Forte défiance envers les institutions politiques et médiatiques, rejet des contraintes et des élites, perméabilité aux thèses complotistes, le tout accéléré par une utilisation sans véritable recul des réseaux sociaux : la mobilisation en ligne contre le port du masque nous montre en creux la fragilité de nos démocraties.
En temps « normal », les institutions arrivent à fonctionner malgré des niveaux de défiance extrêmement importants et de participation politique extrêmement faible comme en témoigne encore le niveau d’abstention des précédentes élections municipales. Pourtant, la défiance institutionnelle ne fait que s’accélérer. En utilisant les données du Baromètre de la confiance politique, Luc Rouban montre ainsi que, lors de la précédente décennie, la confiance dans l’institution présidentielle, pourtant pilier de notre régime, avait chuté de neuf points, passant de 34 % à 25 %.
Du mouvement des « gilets jaunes » au refus du port du masque, en passant par un soutien sans faille à une personnalité aussi controversée que Didier Raoult, tous ces événements nous montrent que la défiance, d’ordinaire latente, peut s’activer dans des circonstances particulières et chez des individus parfois très bien intégrés socialement.
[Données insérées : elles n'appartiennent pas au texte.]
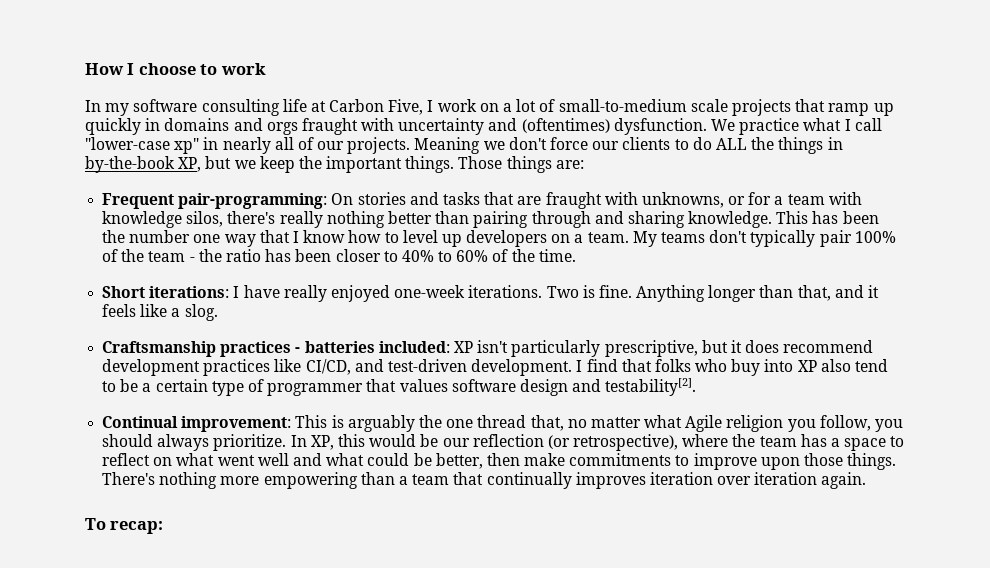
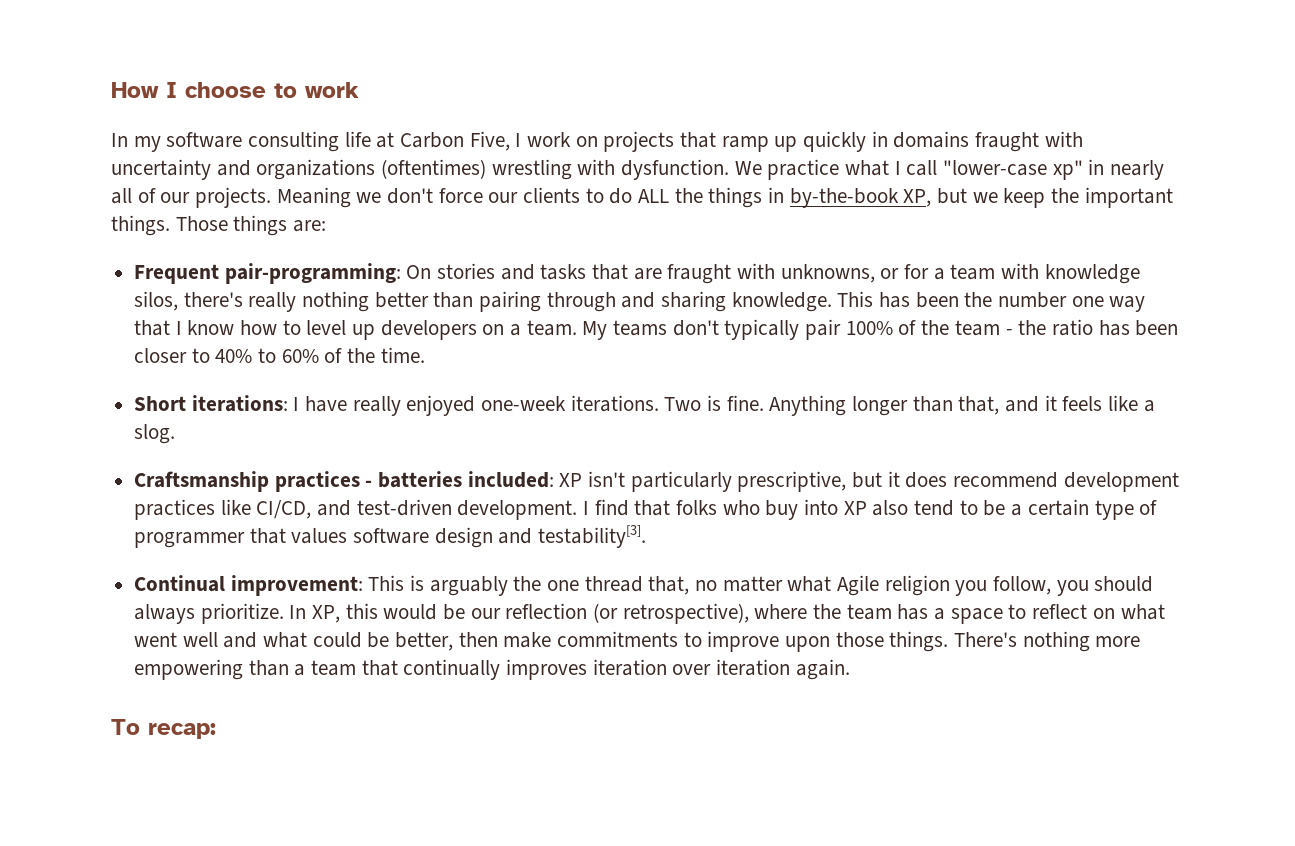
- In my software consulting life at Carbon Five, I work on a lot of small-to-medium scale projects that ramp up quickly in domains and orgs fraught with uncertainty and (oftentimes) dysfunction.
+ In my software consulting life at Carbon Five, I work on projects that ramp up quickly in domains fraught with uncertainty and organizations (oftentimes) wrestling with dysfunction.
- I find that folks who buy into XP also tend to be a certain type of programmer that values software design and testability[2].
+ I find that folks who buy into XP also tend to be a certain type of programmer that values software design and testability[3].

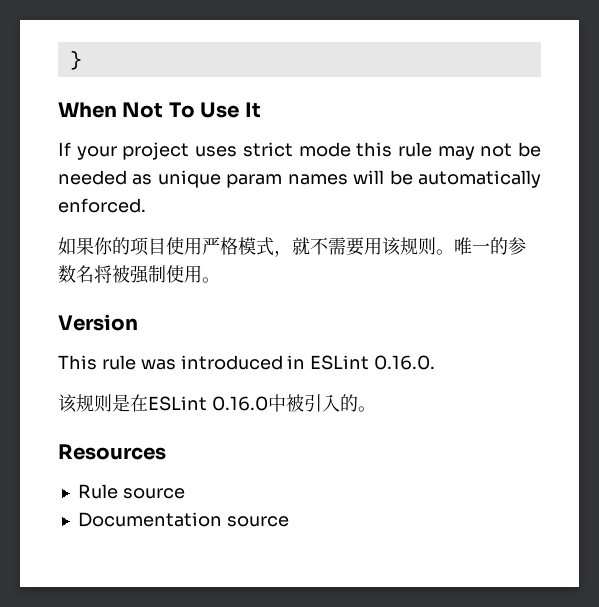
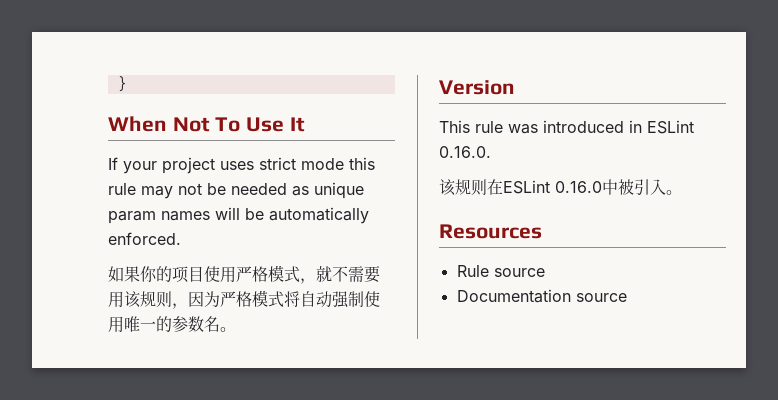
- 如果你的项目使用严格模式，就不需要用该规则。唯一的参数名将被强制使用。
+ 如果你的项目使用严格模式，就不需要用该规则，因为严格模式将自动强制使用唯一的参数名。
- 该规则是在ESLint 0.16.0中被引入的。
+ 该规则在ESLint 0.16.0中被引入。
Il est ainsi largement nécessaire de sortir d’une vision assez naïve, consistant à penser que les périodes de crises créent ex nihilo des individus défiants : les crises ne les créent pas, elles les mobilisent. Mais les prédispositions existent bien en amont.
Sans traitement en profondeur de l’insuffisance de confiance institutionnelle que nous constatons aujourd’hui, il est fort à parier que de nombreux autres épisodes de cette nature se présenteront à nous. Et le prochain est peut-être plus proche qu’on ne le pense : 94 % des anti-masques disent qu’ils refuseront de se faire vacciner contre la Covid-19 le jour où un vaccin sera disponible.